Today I was reminded of the absurdity that still takes advantage of those who are weak to resist and offer too good to be true. Some things simply can not happen, but those that will benefit from you trying will surely tell you otherwise. For instance, imagine this scenerio:

“You can be a millionaire simply by sending me $19.99!”

I provide a way for interested parties to pay me, probably Paypal linked to a new and temporal bank account.

Once a payment comes in, I email back an e-book containing the secret - which is to create a site just like the site they bought the e-book from. There are laws in place to prevent this kind of deceptive scam, but if you include enough content to offset the scam nature, it becomes caveat emptor – or – buyer beware.


Now that I’ve exposed how anyone can make a million dollars (painfully important word is ‘can’), let us move on to a new scenario where everyone becomes a millionaire:

In the near future, the worlds largest outbreak of cyclic buying results in everyone having at least a million dollars. As a result, due to meteoric inflation, a candy bar which presently is valued at 90 cents soon costs $75. Your rent which is $700 a month becomes $58,333 a month - enough to buy a small home in Upstate NY at present market prices. This is based upon an increase of 8333% across the board when the poverty line of $12,000 becomes $1,000,000.

The reality is that monetary value is relative and volatile. Visit Wikipedia’s page on hyperinflation for examples of such scenarios which actually occurred in recent history. Some countries currency value diminished to the point of 1 US dollar = 1 trillion of their units. In 2006, 10 US dollars equaled 100,000,000,000,000 Zimbabwean dollars. Clearly, a million of nothing is still nothing.

The main point is that selling and idea that we all can be rich or millionaires is indeed possible, but the central point is that no one who understands the repercussions would ever wish it to be.

Now on to the ‘two years later’ portion of this post. This site was created a little over two years ago in a dramatic way attempting to warn a then close friend about the mistake he was making. Our friendship dried up around this time, so I’ve not had direct information regarding his Quixtar Amway Global successes. As far as I know, via mutual friends, Al is still sticking it out and has yet to see anything resembling profit. Now keep in mind that Al started about 6 months prior to this blog, so he has had about 2 and a half years to prove the effort and expense a beneficial exploit.
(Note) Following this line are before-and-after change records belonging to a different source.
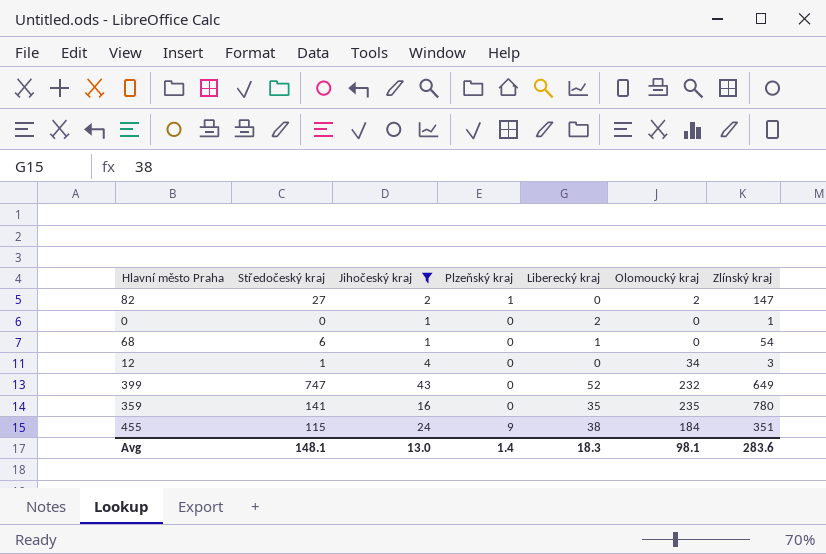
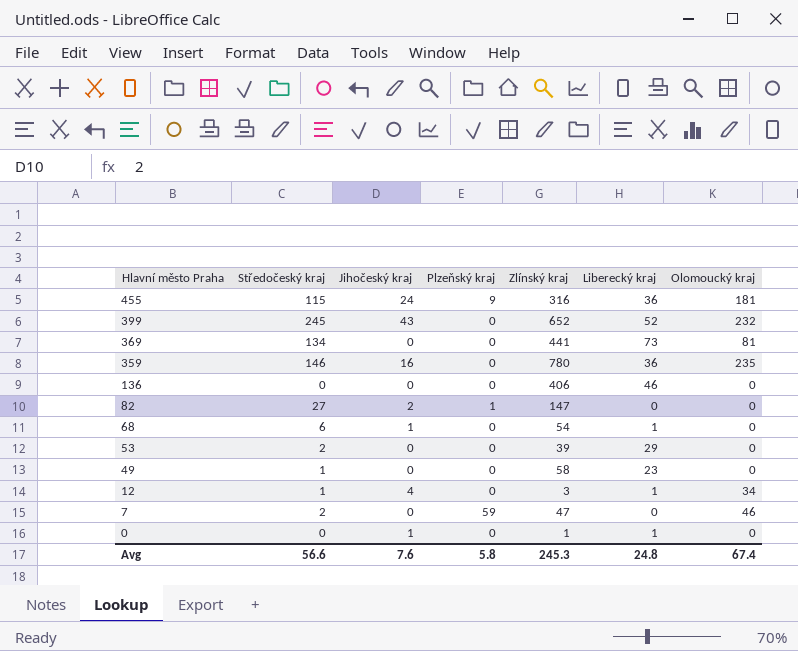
filter: Jihočeský kraj != 0 -> none
row order: none -> Hlavní město Praha descending
column Zlínský kraj | position: 7 -> 5
455 | Zlínský kraj: 351 -> 316
455 | Liberecký kraj: 38 -> 36
455 | Olomoucký kraj: 184 -> 181
399 | Středočeský kraj: 747 -> 245
399 | Zlínský kraj: 649 -> 652
359 | Středočeský kraj: 141 -> 146
359 | Liberecký kraj: 35 -> 36
82 | Olomoucký kraj: 2 -> 0
12 | Liberecký kraj: 0 -> 1
0 | Liberecký kraj: 2 -> 1
Avg | Středočeský kraj: 148.1 -> 56.6
Avg | Jihočeský kraj: 13.0 -> 7.6
Avg | Plzeňský kraj: 1.4 -> 5.8
Avg | Zlínský kraj: 283.6 -> 245.3
Avg | Liberecký kraj: 18.3 -> 24.8
Avg | Olomoucký kraj: 98.1 -> 67.4

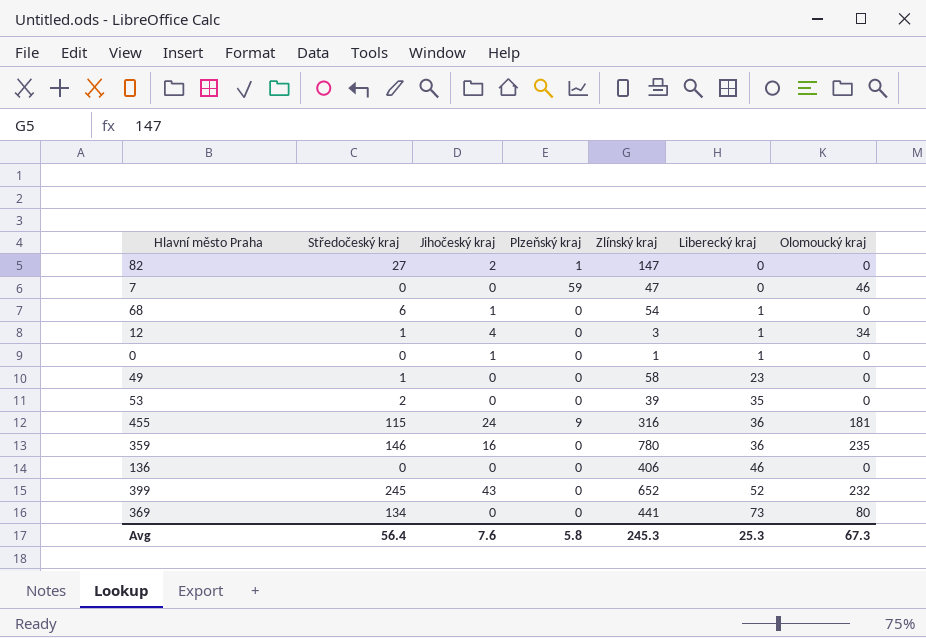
row order: Hlavní město Praha descending -> Liberecký kraj ascending
7 | Středočeský kraj: 2 -> 0
53 | Liberecký kraj: 29 -> 35
369 | Olomoucký kraj: 81 -> 80
Avg | Středočeský kraj: 56.6 -> 56.4
Avg | Liberecký kraj: 24.8 -> 25.3
Avg | Olomoucký kraj: 67.4 -> 67.3

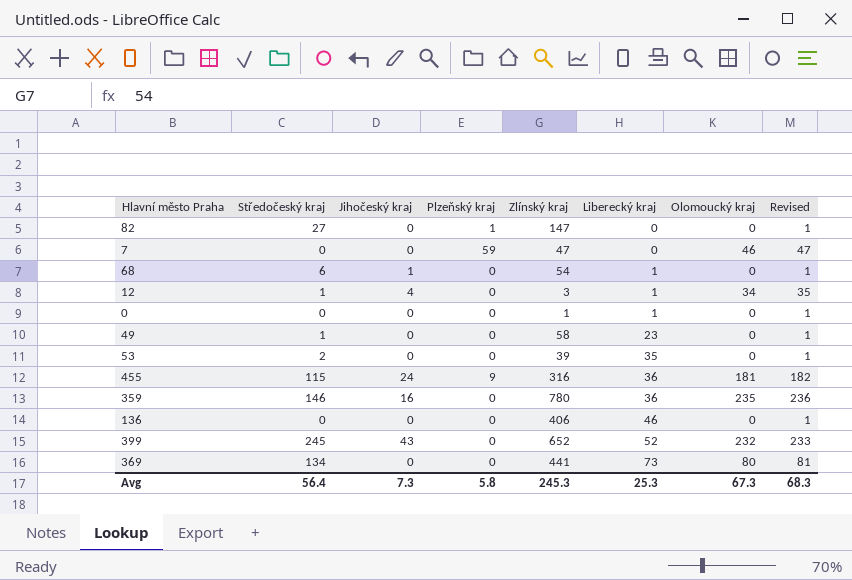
column Revised | formula: none -> [Olomoucký kraj] + 1
82 | Jihočeský kraj: 2 -> 0
0 | Jihočeský kraj: 1 -> 0
Avg | Jihočeský kraj: 7.6 -> 7.3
Myself, I started a company in late 2000 which existed on paper for the first five years as I geared up while working a ‘real’ job. During those five years, I acquired equipment, took some classes at a community college, and bought books relevant to the work. I also began working during the hours I wasn’t working at my day job on a project here and there. The first few projects were not profitable per se, but they did educate me better about how to deal with clients, work flows, and more importantly how to maintain profitability.

One could compare a foray in to Quixtar Amway Global to my experience. The problem with that is that it is vastly different. For starters, I am solely responsible for creating a product or service, marketing it, and collecting on it. I also don’t collect a percentage or deal with a point system to collect a paycheck. I have all the freedom that Quixtar Amway Global promises, but I also have the freedom to make as much as I want based upon how much I choose to work.
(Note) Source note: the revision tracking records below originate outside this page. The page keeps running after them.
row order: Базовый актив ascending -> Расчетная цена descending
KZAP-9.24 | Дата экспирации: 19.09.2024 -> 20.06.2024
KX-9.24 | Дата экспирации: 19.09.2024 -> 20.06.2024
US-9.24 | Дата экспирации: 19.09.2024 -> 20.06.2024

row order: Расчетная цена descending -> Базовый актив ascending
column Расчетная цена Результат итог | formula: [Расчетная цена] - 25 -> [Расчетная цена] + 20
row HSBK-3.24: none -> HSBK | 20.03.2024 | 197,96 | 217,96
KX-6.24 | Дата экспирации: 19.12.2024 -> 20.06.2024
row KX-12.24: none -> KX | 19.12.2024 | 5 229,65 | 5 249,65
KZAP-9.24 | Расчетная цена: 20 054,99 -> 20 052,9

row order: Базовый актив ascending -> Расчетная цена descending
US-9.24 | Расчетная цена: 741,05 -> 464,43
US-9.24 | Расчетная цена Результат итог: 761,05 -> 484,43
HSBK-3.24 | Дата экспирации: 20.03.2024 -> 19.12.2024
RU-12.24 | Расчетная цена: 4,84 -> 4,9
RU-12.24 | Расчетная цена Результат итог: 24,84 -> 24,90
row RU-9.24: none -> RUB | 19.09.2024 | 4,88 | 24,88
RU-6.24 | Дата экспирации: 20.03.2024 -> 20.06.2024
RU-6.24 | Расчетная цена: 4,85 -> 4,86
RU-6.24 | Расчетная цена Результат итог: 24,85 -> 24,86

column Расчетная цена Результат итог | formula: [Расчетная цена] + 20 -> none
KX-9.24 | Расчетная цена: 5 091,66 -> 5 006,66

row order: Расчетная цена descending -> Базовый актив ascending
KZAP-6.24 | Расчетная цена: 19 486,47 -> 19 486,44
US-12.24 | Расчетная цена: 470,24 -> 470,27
Another part of the comparison is that what I’ve purchased has improved my abilities or increased the services I offer directly. Amway Global members are given the opportunity to attend seminars and purchase tools to help them better their business. The sick part of this is that they are also being guided in to solely selling Amway products as a business. Why not contact a local bottling or distribution company and purchasing a pallet of products that are in public demand, then sell those products to your friends for a profit?

Anyone can be what Amway Global calls an IBO (Independent Business Owner), it’s called being self-employed. Why limit yourself to starving what people lovingly refer to as their ‘business’ and make it a real one? Here are some possible real business ventures that anyone can do and see a real profit:

1. Talk to your city hall about getting a year-round vendors license and sell snacks and cold drinks on street corners in busy areas of town which have been approved for street vendors.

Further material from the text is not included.